● **TASK DESCRIPTION**
For each line of the data below that includes the string "font", count one, and answer with the sum only.

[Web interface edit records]
• • • • •

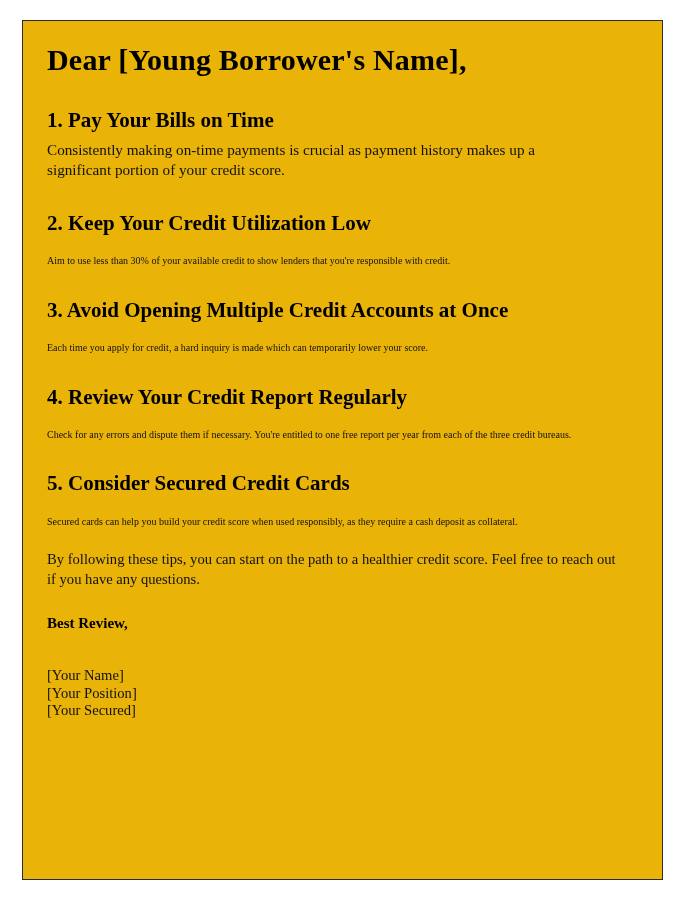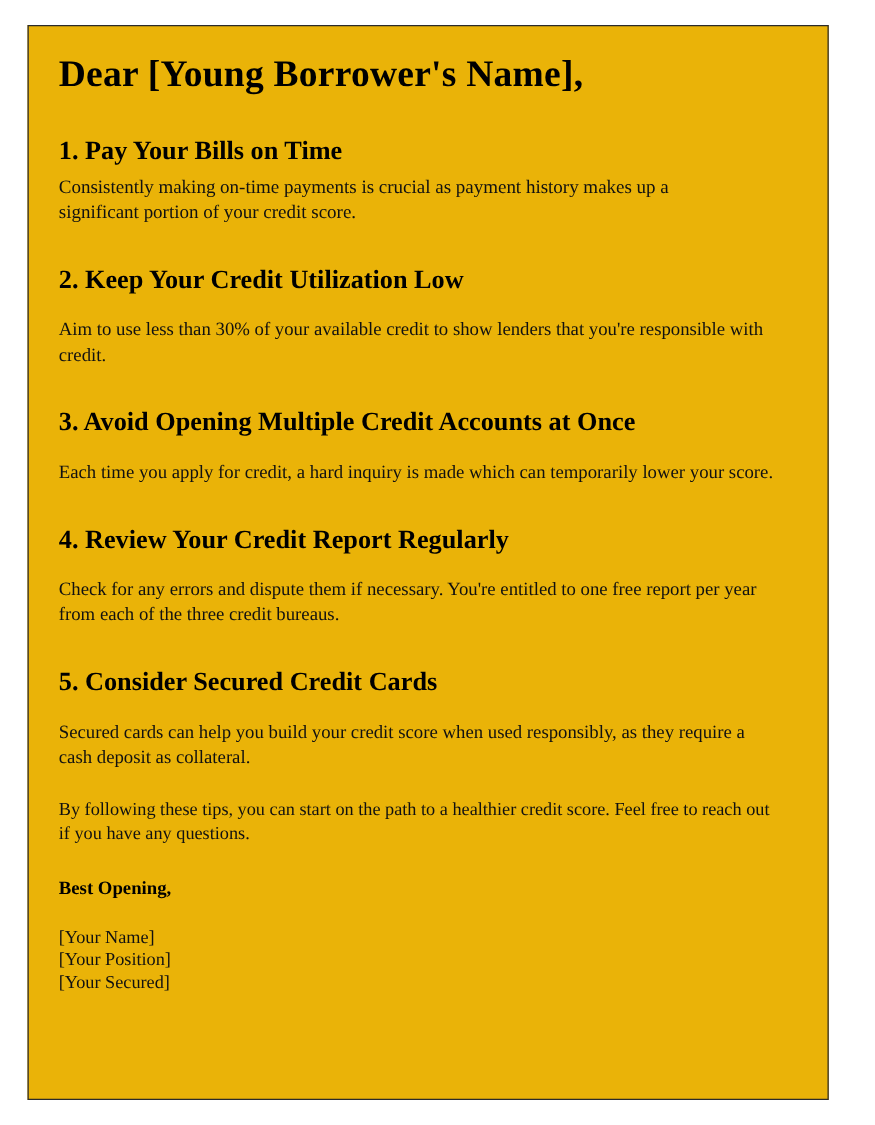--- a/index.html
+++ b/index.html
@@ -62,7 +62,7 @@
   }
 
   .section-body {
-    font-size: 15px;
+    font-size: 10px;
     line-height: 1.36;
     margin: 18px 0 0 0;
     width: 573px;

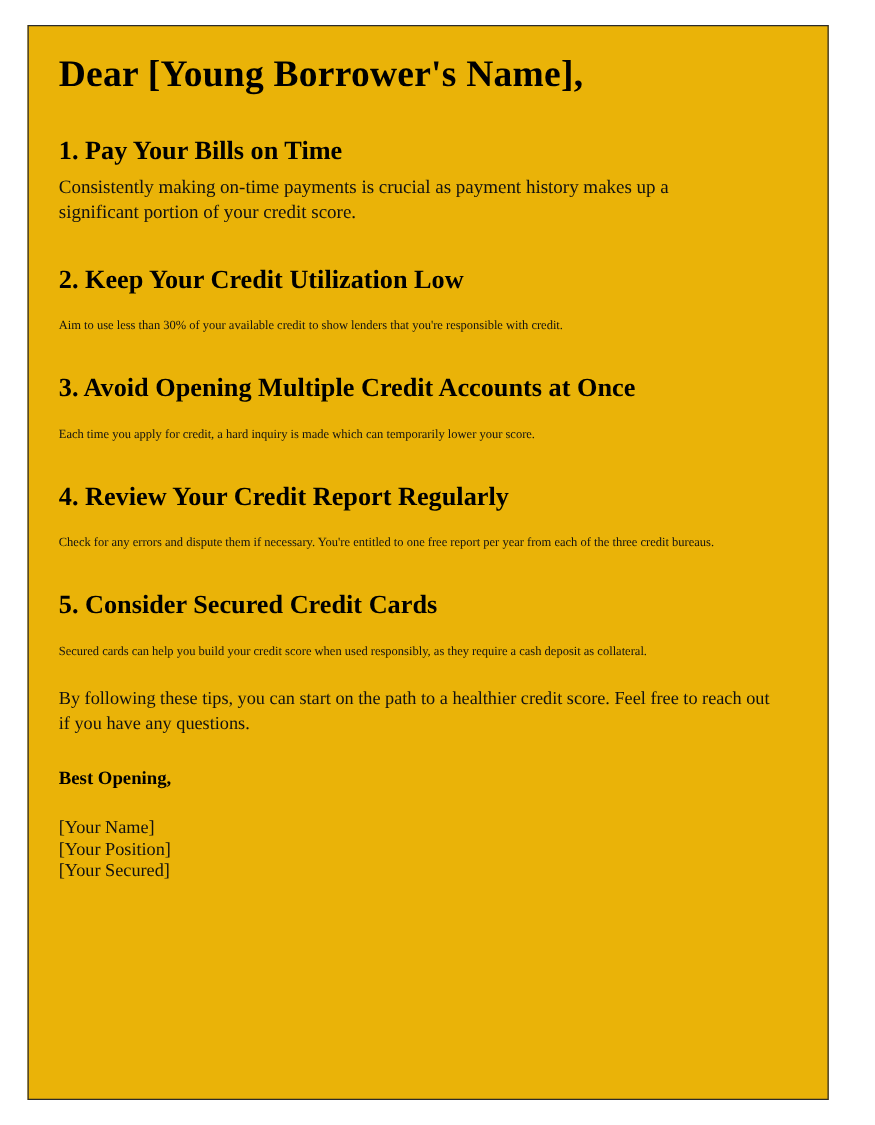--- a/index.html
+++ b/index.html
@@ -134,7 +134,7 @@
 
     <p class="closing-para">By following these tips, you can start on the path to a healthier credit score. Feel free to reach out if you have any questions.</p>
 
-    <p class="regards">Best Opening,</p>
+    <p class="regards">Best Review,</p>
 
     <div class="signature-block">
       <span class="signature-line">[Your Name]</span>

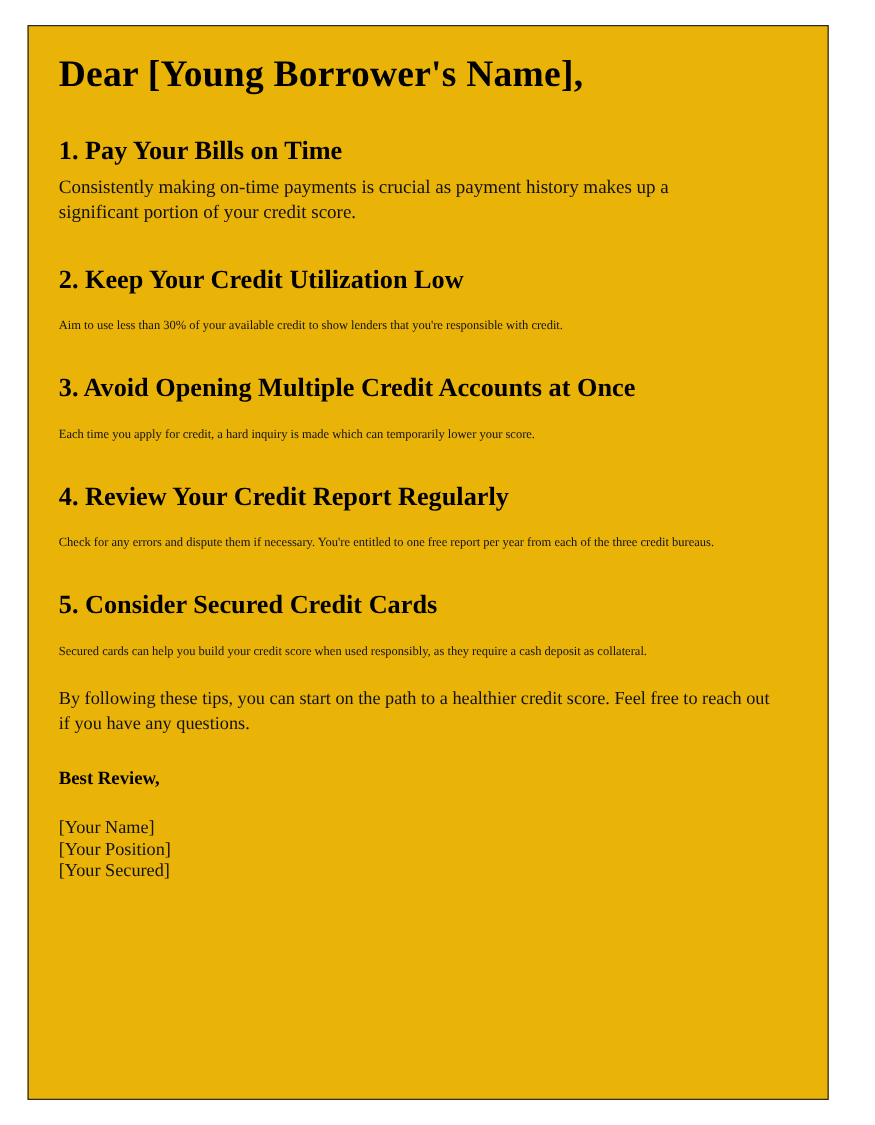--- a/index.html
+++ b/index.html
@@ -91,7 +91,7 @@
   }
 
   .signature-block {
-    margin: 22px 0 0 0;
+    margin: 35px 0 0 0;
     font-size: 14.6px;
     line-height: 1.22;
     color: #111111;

• • • • •

● **WRITTEN RESPONSE**
3